В воспоминаниях папа говорит, что неважно, парень или девушка - любишь так люби, а в штаны к другим не надо лезть.
Я спрашиваю, что почитать, и папа дает мне "Левую руку Тьмы": "Она, правда, на постарше, но тебе должно понравиться".
Папа покупает диск на одну из зарплат и заслушивает PPK - Resurrection, а я, уже втягиваясь в любовь к электронике, думаю, что папа слушает классную музыку.
Я забываю, что у меня Джен Эйр в колонках, а не в наушниках, и жутко пугаюсь, что он слушает текст "Сваи", а он говорит, что ему пофиг, главное, чтоб мама не слышала.

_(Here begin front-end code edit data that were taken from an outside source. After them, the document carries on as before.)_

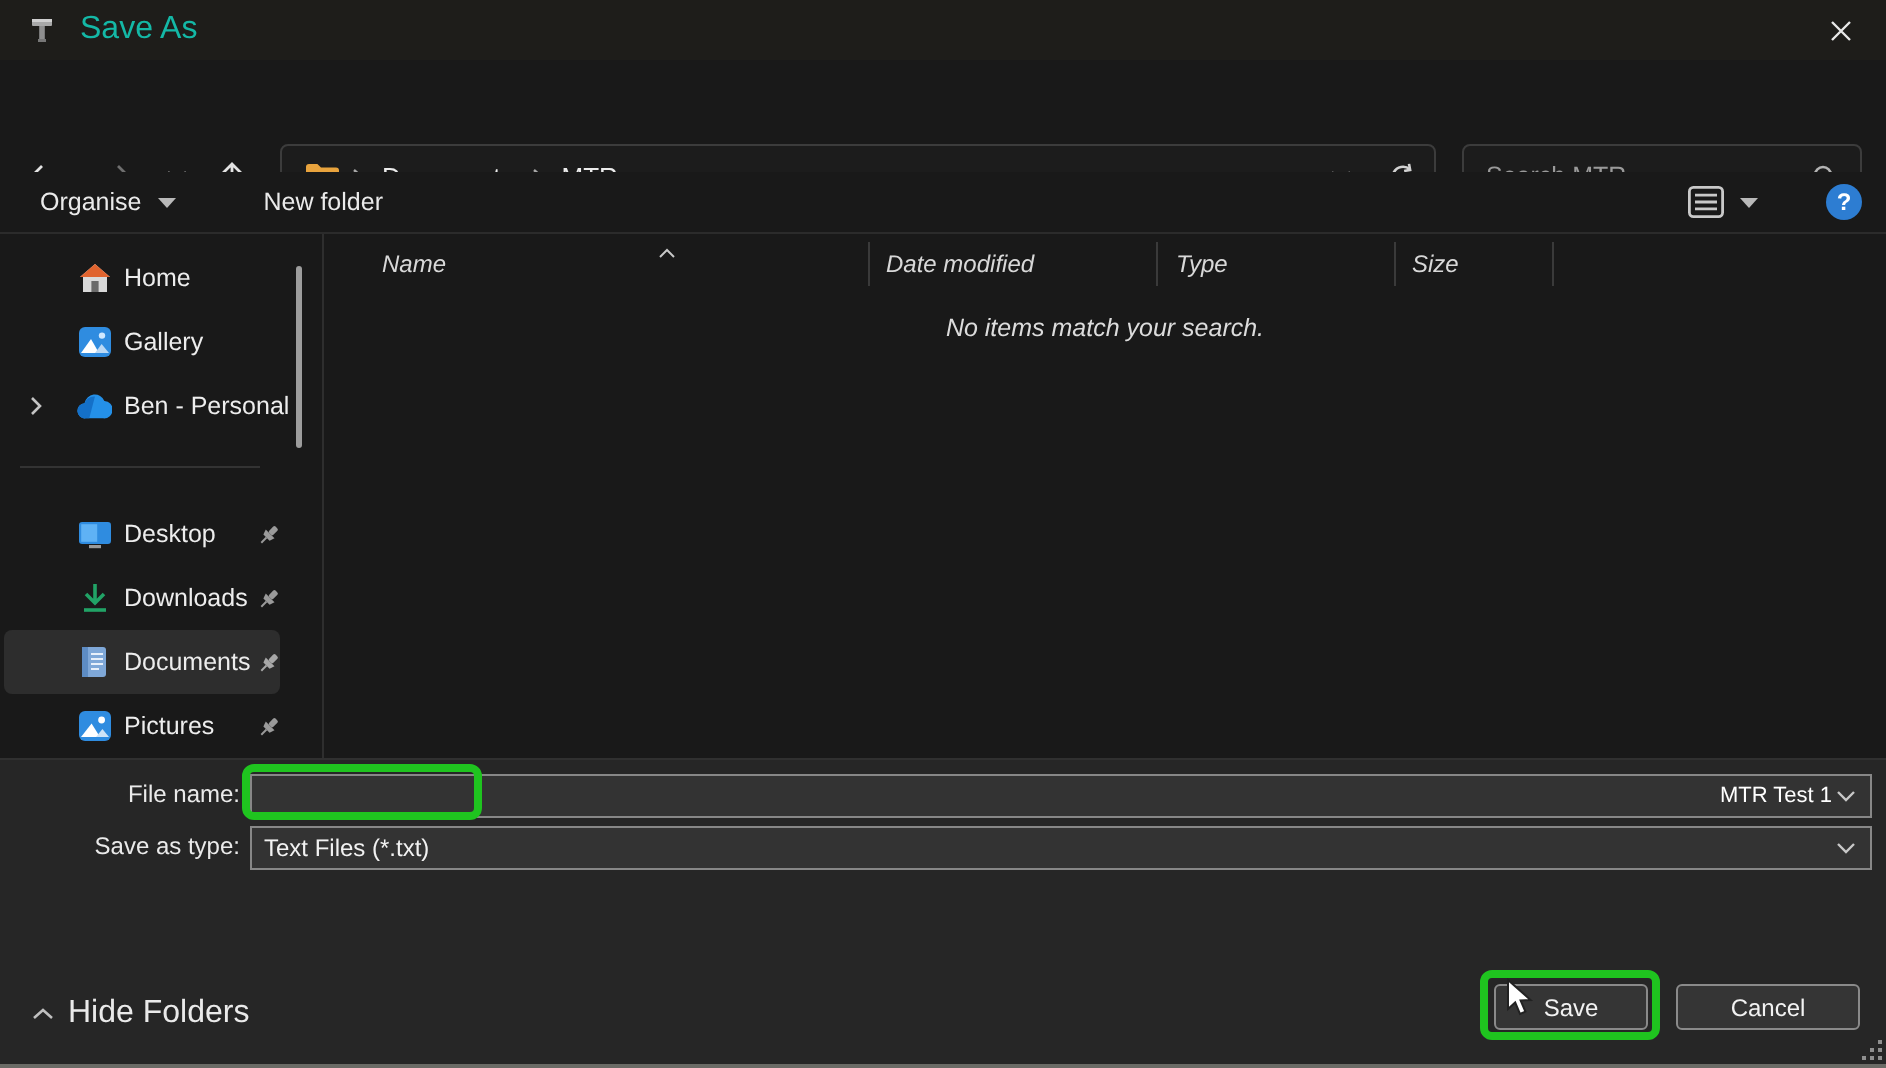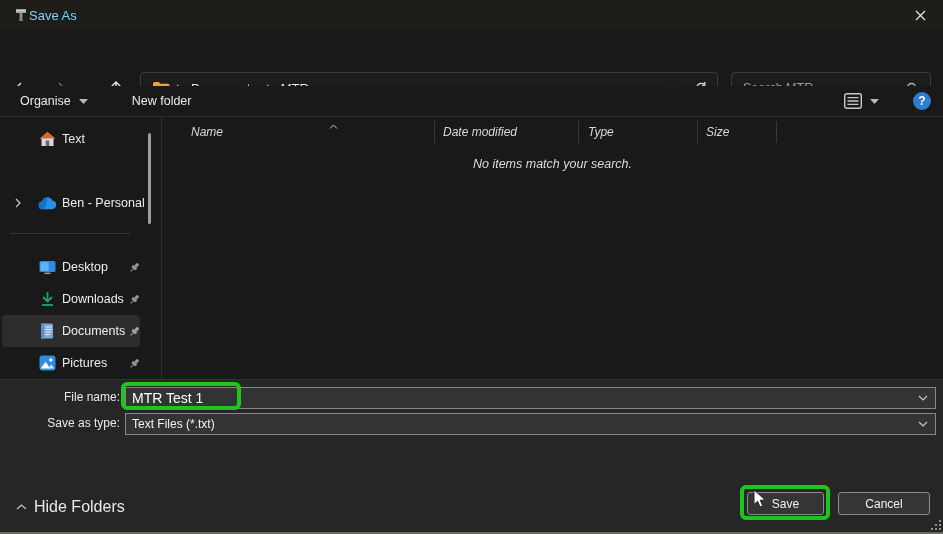--- a/index.html
+++ b/index.html
@@ -8,7 +8,7 @@
   
   .titlebar{position:absolute;left:0;top:0;width:100%;height:30px;background:#1e1d1a;display:flex;align-items:center;}
   .app-icon{margin-left:13px;width:16px;height:16px;display:flex;align-items:center;justify-content:center;}
-  .title-text{font-size:13px;color:#7dd3fc;}
+  .title-text{margin-left:11px;font-size:16px;color:#14b8a6;}
   .close-btn{position:absolute;right:0;top:0;width:45px;height:30px;display:flex;align-items:center;justify-content:center;cursor:default;}
   
   .navrow{position:absolute;left:0;top:30px;width:100%;height:56px;background:#191919;}

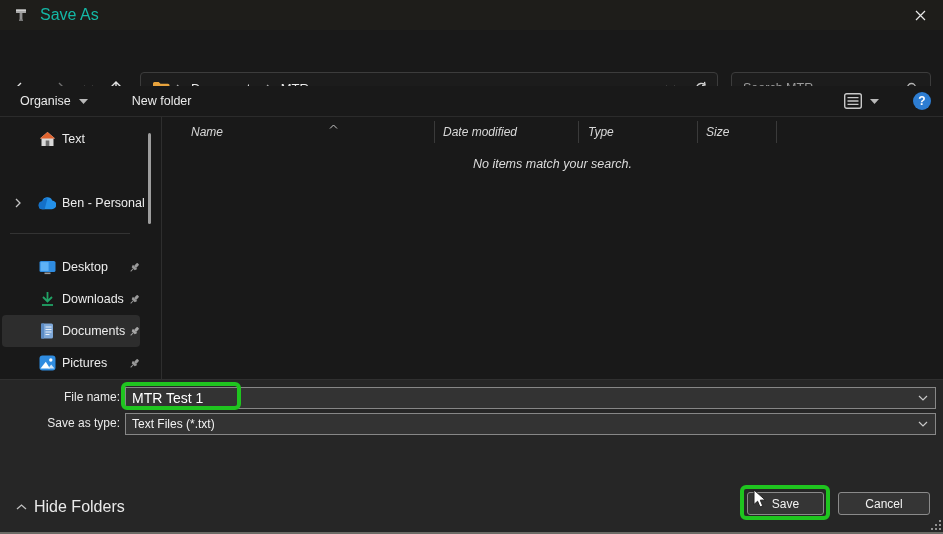--- a/index.html
+++ b/index.html
@@ -192,7 +192,7 @@
               <rect x="6.7" y="9.5" width="3.6" height="5.5" fill="#6b6b6b"></rect>
             </svg>
         </span>
-        <span class="side-label">Text</span>
+        <span class="side-label">Home</span>
       </div>
       <div class="side-item" style="top:70px;">
         <span class="side-chevron">

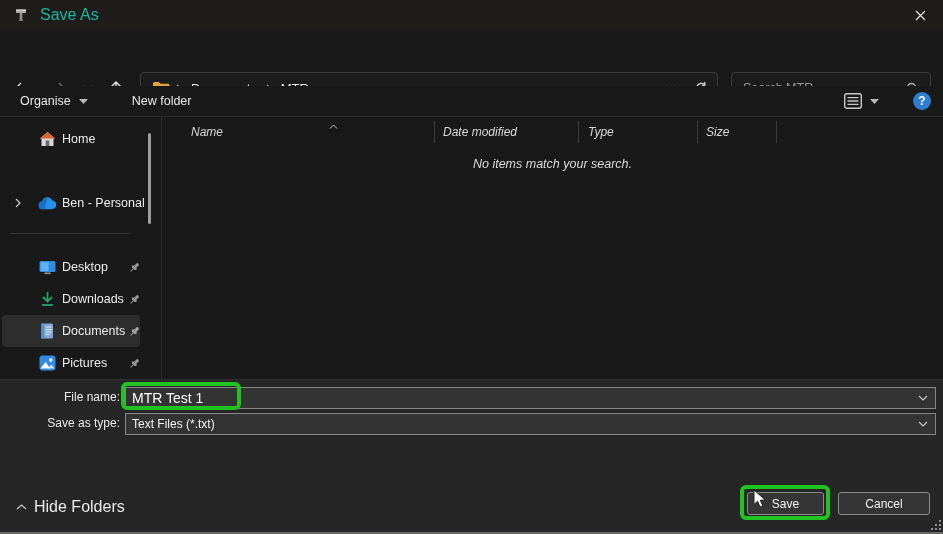--- a/index.html
+++ b/index.html
@@ -194,6 +194,17 @@
         </span>
         <span class="side-label">Home</span>
       </div>
+      <div class="side-item" style="top:38px;">
+        <span class="side-icon">
+          <svg width="17" height="16" viewBox="0 0 17 16">
+              <rect x="0.5" y="0.5" width="16" height="15" rx="3" fill="#2f8ce0"></rect>
+              <circle cx="12" cy="4.8" r="1.6" fill="#cfe8ff"></circle>
+              <path d="M1.5 13.5 L6.5 6.5 L10.5 13.5 Z" fill="#ffffff"></path>
+              <path d="M8.5 13.5 L11.8 9 L15.5 13.5 Z" fill="#bcd9f5"></path>
+            </svg>
+        </span>
+        <span class="side-label">Gallery</span>
+      </div>
       <div class="side-item" style="top:70px;">
         <span class="side-chevron">
           <svg width="6" height="10" viewBox="0 0 6 10">

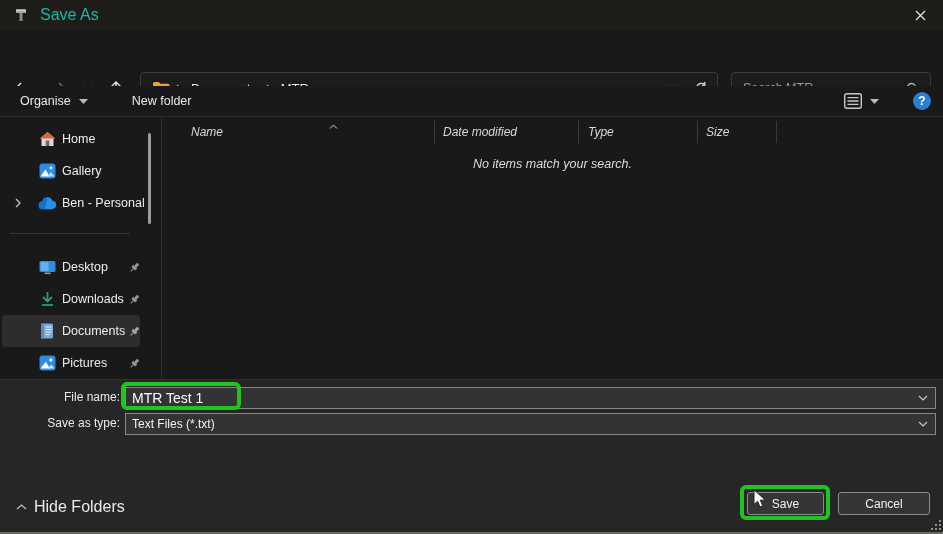--- a/index.html
+++ b/index.html
@@ -52,7 +52,7 @@
   .fieldrow{position:absolute;left:0;width:100%;height:22px;}
   .field-label{position:absolute;right:823px;top:3px;font-size:12px;color:#eaeaea;white-space:nowrap;}
   .combo{position:absolute;left:125px;width:811px;height:22px;background:#333;border:1px solid #878787;display:flex;align-items:center;}
-  .combo input{flex:1;background:transparent;border:none;outline:none;color:#fff;font-size:14px;padding-left:6px;}
+  .combo input{flex:1;background:transparent;border:none;outline:none;color:#fff;font-size:11px;padding-left:6px;text-align:right;}
   .combo .combo-text{flex:1;font-size:12px;color:#f2f2f2;padding-left:6px;}
   .combo .combo-arrow{margin-right:7px;display:flex;}
   .footer-left{position:absolute;left:16px;top:118px;display:flex;align-items:center;gap:7px;}

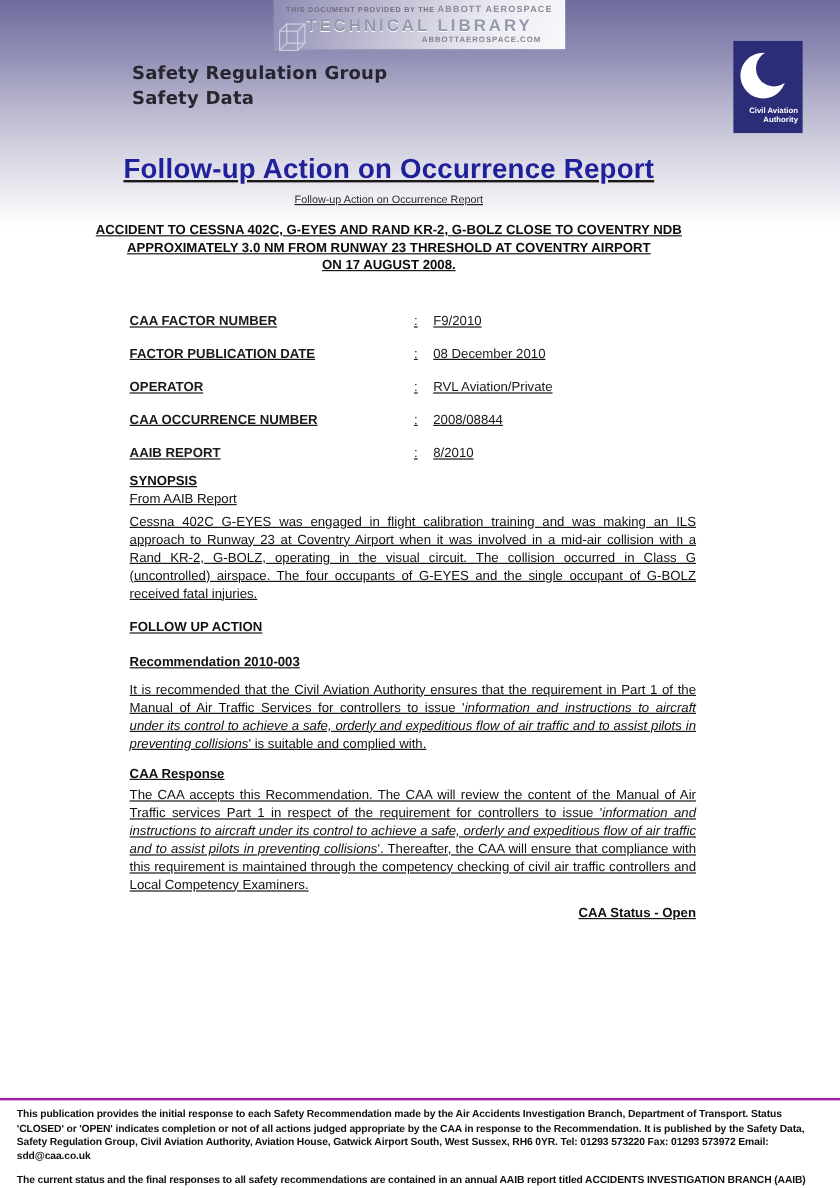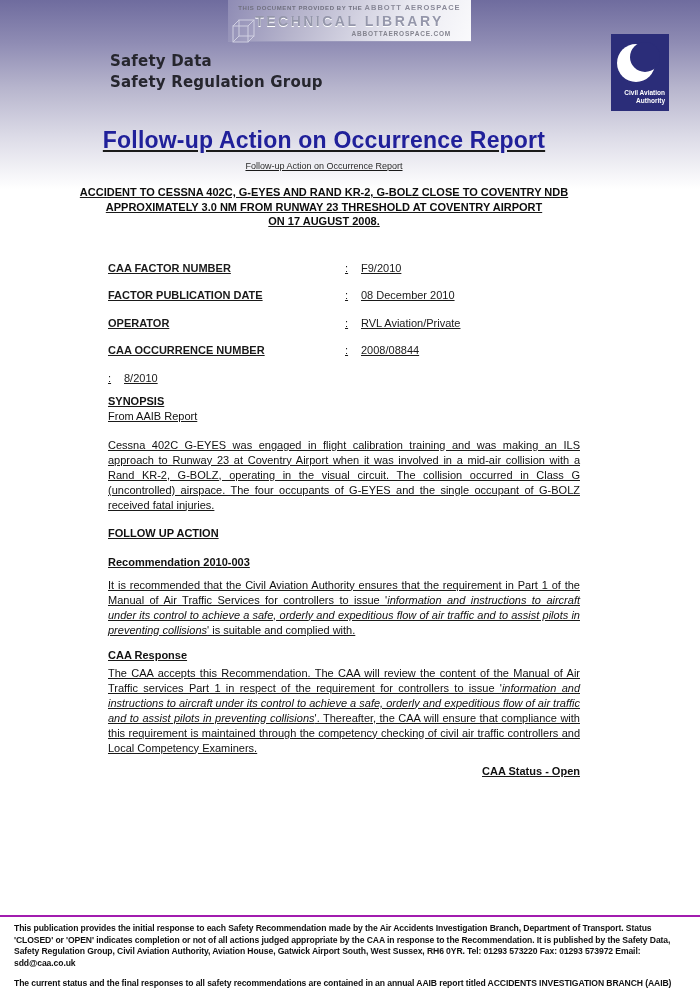--- a/index.html
+++ b/index.html
@@ -109,8 +109,8 @@
   </div>
 
   <div class="srg">
+    <div>Safety Regulation Group</div>
     <div>Safety Data</div>
-    <div>Safety Regulation Group</div>
   </div>
 
   <div class="logo">

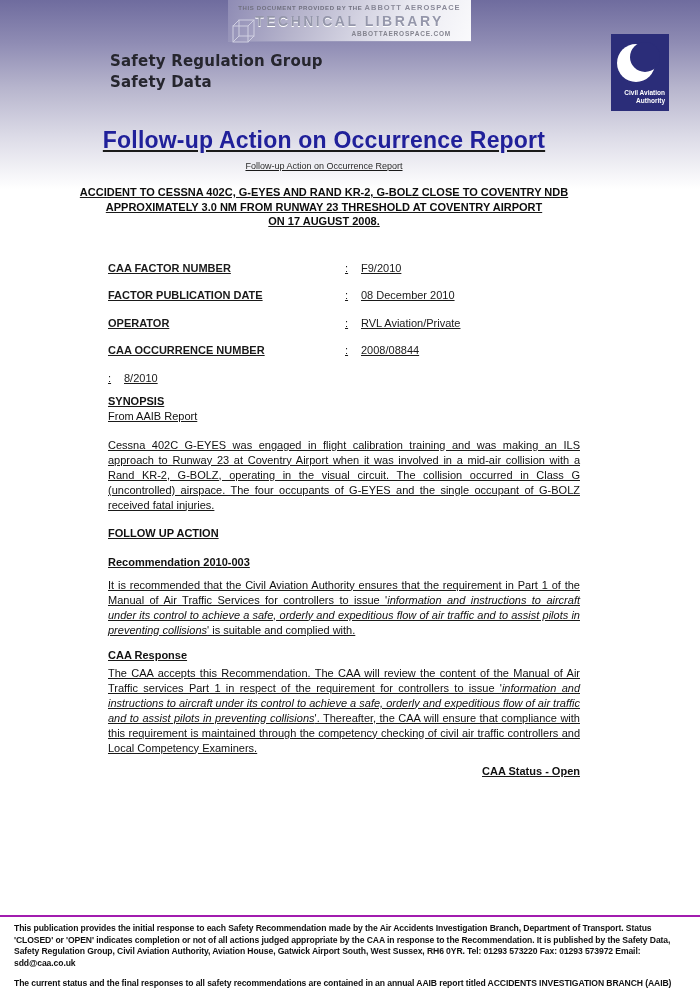--- a/index.html
+++ b/index.html
@@ -157,6 +157,7 @@
         <div class="field-value">2008/08844</div>
       </div>
       <div class="field-row">
+        <div class="field-label">AAIB REPORT</div>
         <div class="field-sep">:</div>
         <div class="field-value">8/2010</div>
       </div>

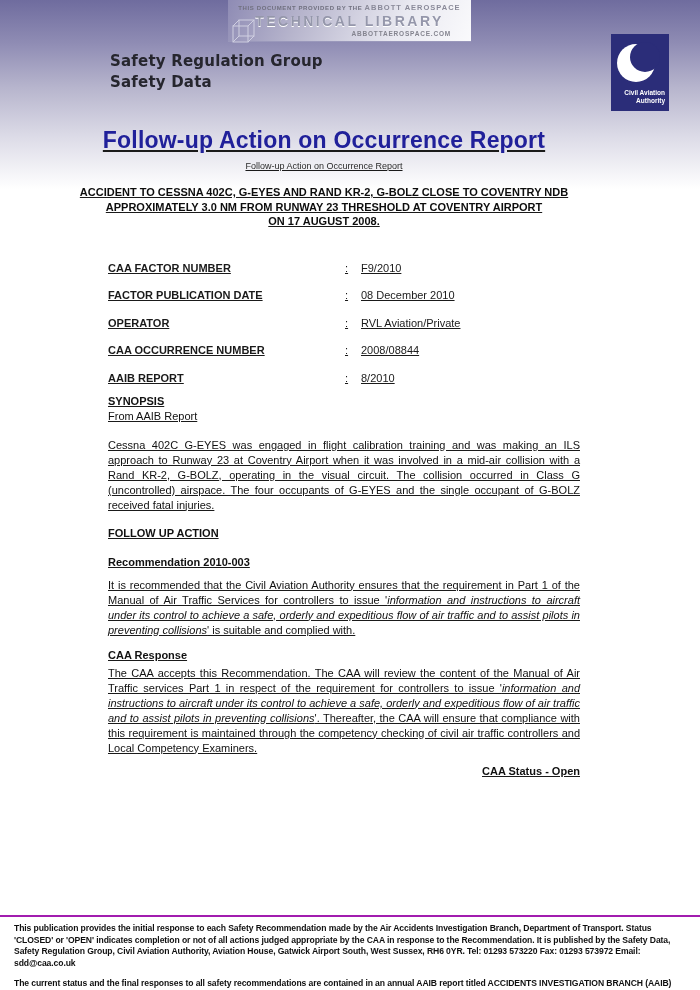--- a/index.html
+++ b/index.html
@@ -62,7 +62,7 @@
   .bold { font-weight: bold; }
   .just { text-align: justify; }
   .h-synopsis { margin-top: 8px; }
-  .p-synopsis { margin-top: 14px; }
+  .p-synopsis { margin-top: 4px; }
   .h-followup { margin-top: 13px; }
   .p-followup { margin-top: 8px; }
   .h-rec { margin-top: 14px; }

Папа просит денег снова и снова, снова и снова, я злюсь, жалею, ухожу гулять, к Алёне, к Никите, к Юле, возвращаюсь и снова не могу попасть в квартиру. Спит, не слышит.
Папа говорит о том, о чем просит не рассказывать никому в жизни, и я не расскажу, потому что это его величайшая боль.
Даже когда я вспоминаю "плохое", оно не ощущается таковым; эмоции ушли, остались лишь данности и воспоминания с тем, что сделало меня мной [всë].
Мы идем гулять на гору, и папа рассказывает, как в детстве они на камнях играли в самодельных солдатиков, наверченных из проволоки, и учит меня делать таких же.
Если мама научила меня выживать на физическом, папа научил чувствовать, знать, что, мне нравится и что нет.
Хорошо, что он был такой.
Наверное, уж он-то понял бы все мои выборы: кто я, где я и с кем я.